Page Comparison

Excerpt
Smart Filters can be trained from existing text or can be edited manually. This section covers the various ways of creating and editing Smart Filters.

Searching

Noise Level

Concept

When matching documents to a Smart Filter, each document is compared to the Smart Filter. The more closely the document matches the concept, the higher its score.

The noise level determines which documents are returned based on their score. The lower the noise level, the more precise does the match have to be. Setting the noise level to 1.0 (the highest noise level) all results that match at least one entity are returned. At lower levels the matching results are ordered by relevance and low relevance matches are eliminated from the result set. This result elimination is not linear - noise level 0.1 is much stricter than 0.2 for example.

Finding the right noise level

Which noise level is right for a given Smart Filter and use case depends on the requirements of precision vs. recall. Is it more important that the returned results are all relevant or is it preferable to have everything potentially relevant included?

As the default sorting is by relevance, it will often not be readily apparent how a different noise level changes the result set. To understand the relationship between the result set and the noise level in a given Smart Filter, sort the results by date. Then it will be much easier to judge the result relevance.

Setting the noise level

The noise level can be set in three ways:

Use the noise level slide in the Smart Filter drop-down
Use the same slider in the Smart Filter edit view header
Change it directly in the query - the query syntax is "smartfilter:SMARTFILTER_NAME:NOISE_LEVEL"

Multiple Smart Filters

Multiple Smart Filters can be combined in a single query in which case the filters get combined with an AND operator. All results that match both filters are returned. Other boolean operators are not supported for Smart Filters, so OR and NOT will not work.

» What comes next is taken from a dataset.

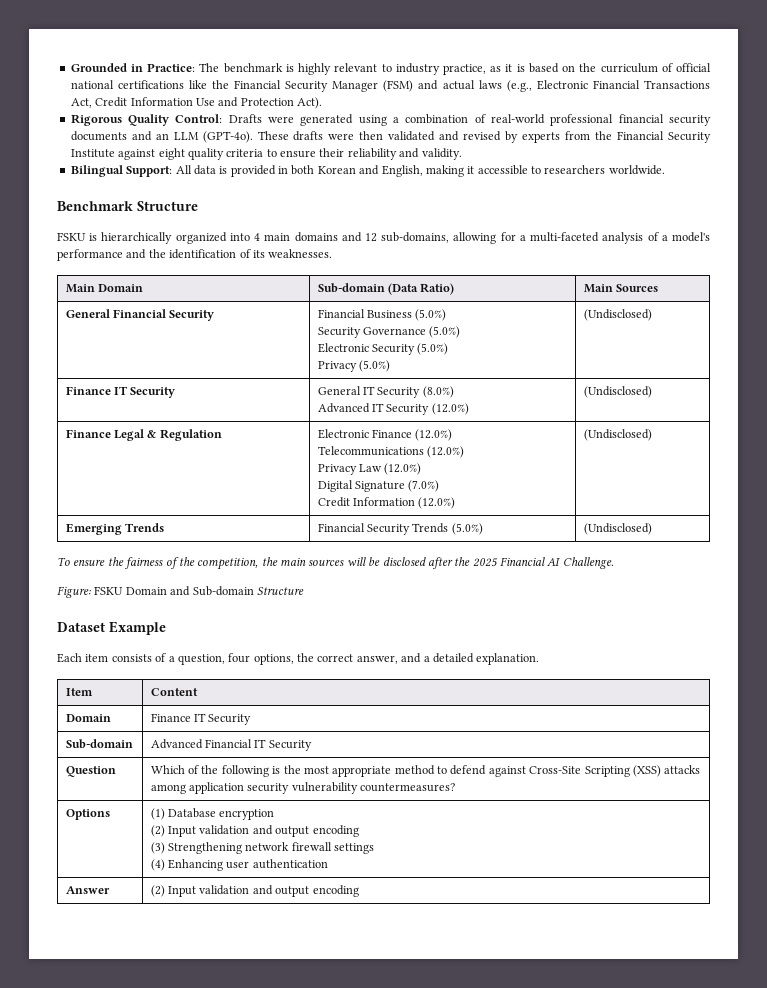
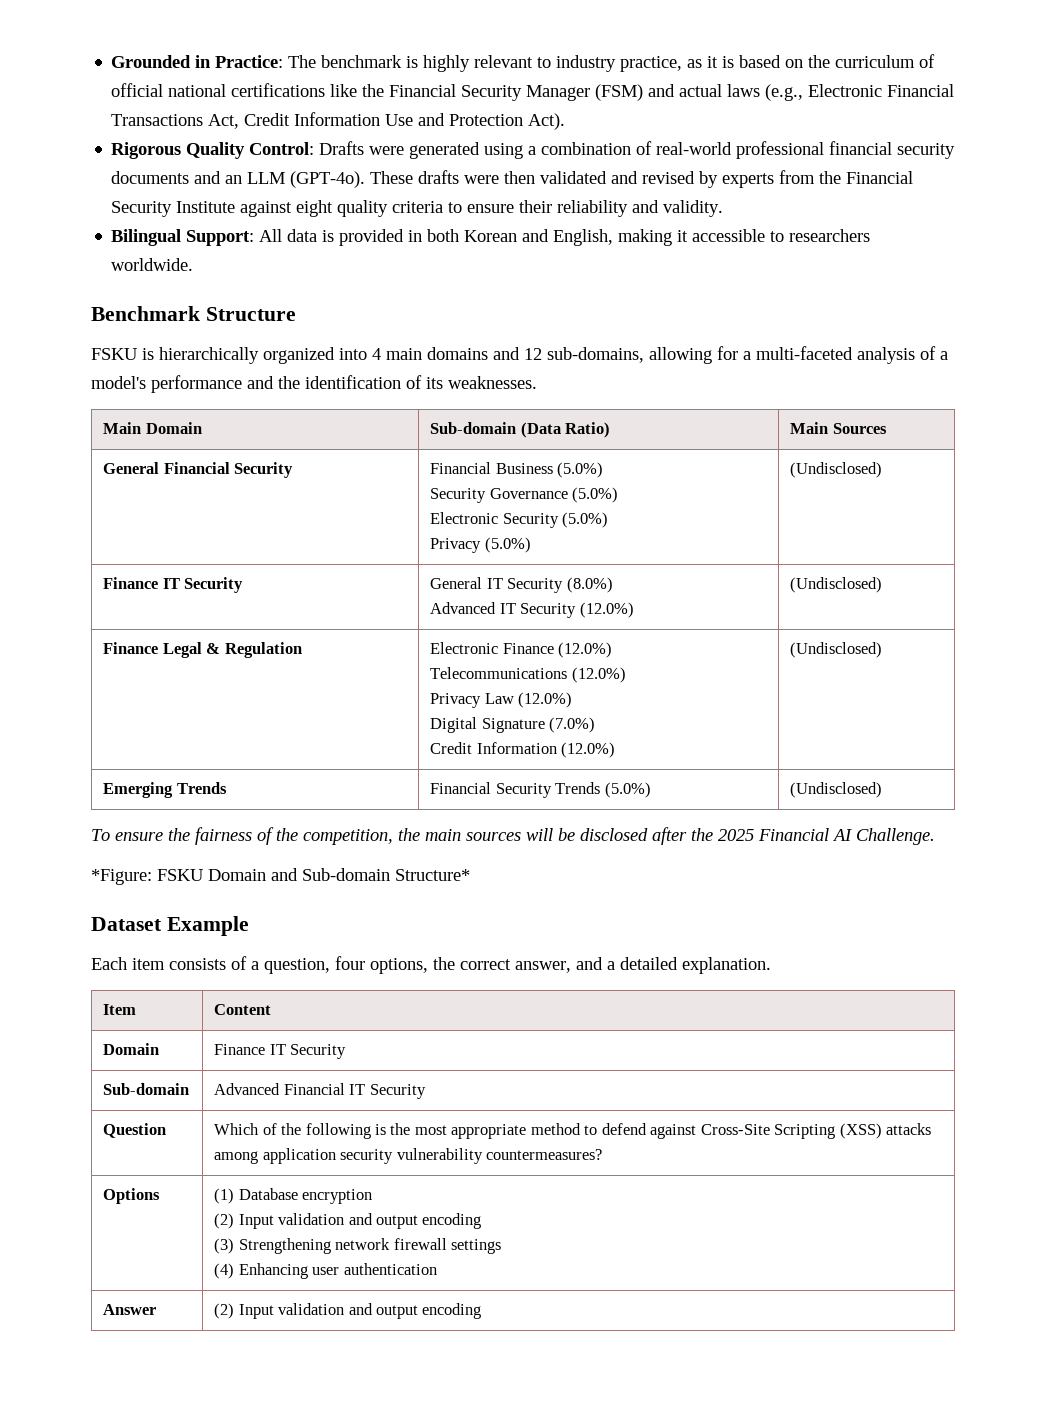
- Figure: FSKU Domain and Sub-domain Structure
+ *Figure: FSKU Domain and Sub-domain Structure*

To work around this, search tagging can be used with Smart Filters. For this, assign keywords by creating a search tagging rule for each Smart Filter. Those keywords then support boolean search as described in the Query Syntax.

Explain

Explain mode can be enabled in the Smart Filter dropdown.

With explain mode enabled each matching document contains some details on why the document matched the Smart Filter.

Limitations

At most the most recent 10,000 results are returned as the result of a Smart Filter query. This is due to performance considerations, because the noise level calculations need to be done for every matching document.

If more than 10,000 results should be reliably returned in a project, combine Smart Filters with search tagging rules.

Training

Editing Workflow

When editing a Smart Filter in the user interface, it is not written to the system unless the Save button is pressed. This way it is possible to experiment with adding training, excluding tokens, etc. without fear of messing up the Smart Filter for the users.

Automated Training

Improving Relevance

When training Smart Filters from documents, terms that do not appear often (or at all) in the language model, will gain a lot of importance. This can often happen with names (people, companies, places) or even mis-spelled words. There are a few strategies to improve the situation when that happens:

Increase the min_feature_count configuration setting (see fingerprint.ini). This way a term needs to appear more often in the training documents to be considered.
The default value of min_feature_count is 1, which means that a term is potentially included in the Smart Filter even if it appears only once in all the training documents together. This can happen especially for terms which are not present in the language model and because of that are calculated to have a high weight. A common example of this happening is names or spelling mistakes.
Exclude irrelevant terms. Note that this may simply promote the next worst term and reducing the number of entities should also be considered (see 86131110 below)
Remove irrelevant content from the training documents. For example headers or footers. This can often be achieved with enrichments, e.g. a pipelet.

Negative Training

When training a Smart Filter items can be added both as positive or negative items. The negative content trains the Smart Filters to detect content that should be excluded.

The considerations on 86131110 apply even more when using Negative Training or you quickly end up with very nonsensical concepts.

Max. Number of Entities

By default 30 terms are extracted from the training content. This can be modified in the advanced screen.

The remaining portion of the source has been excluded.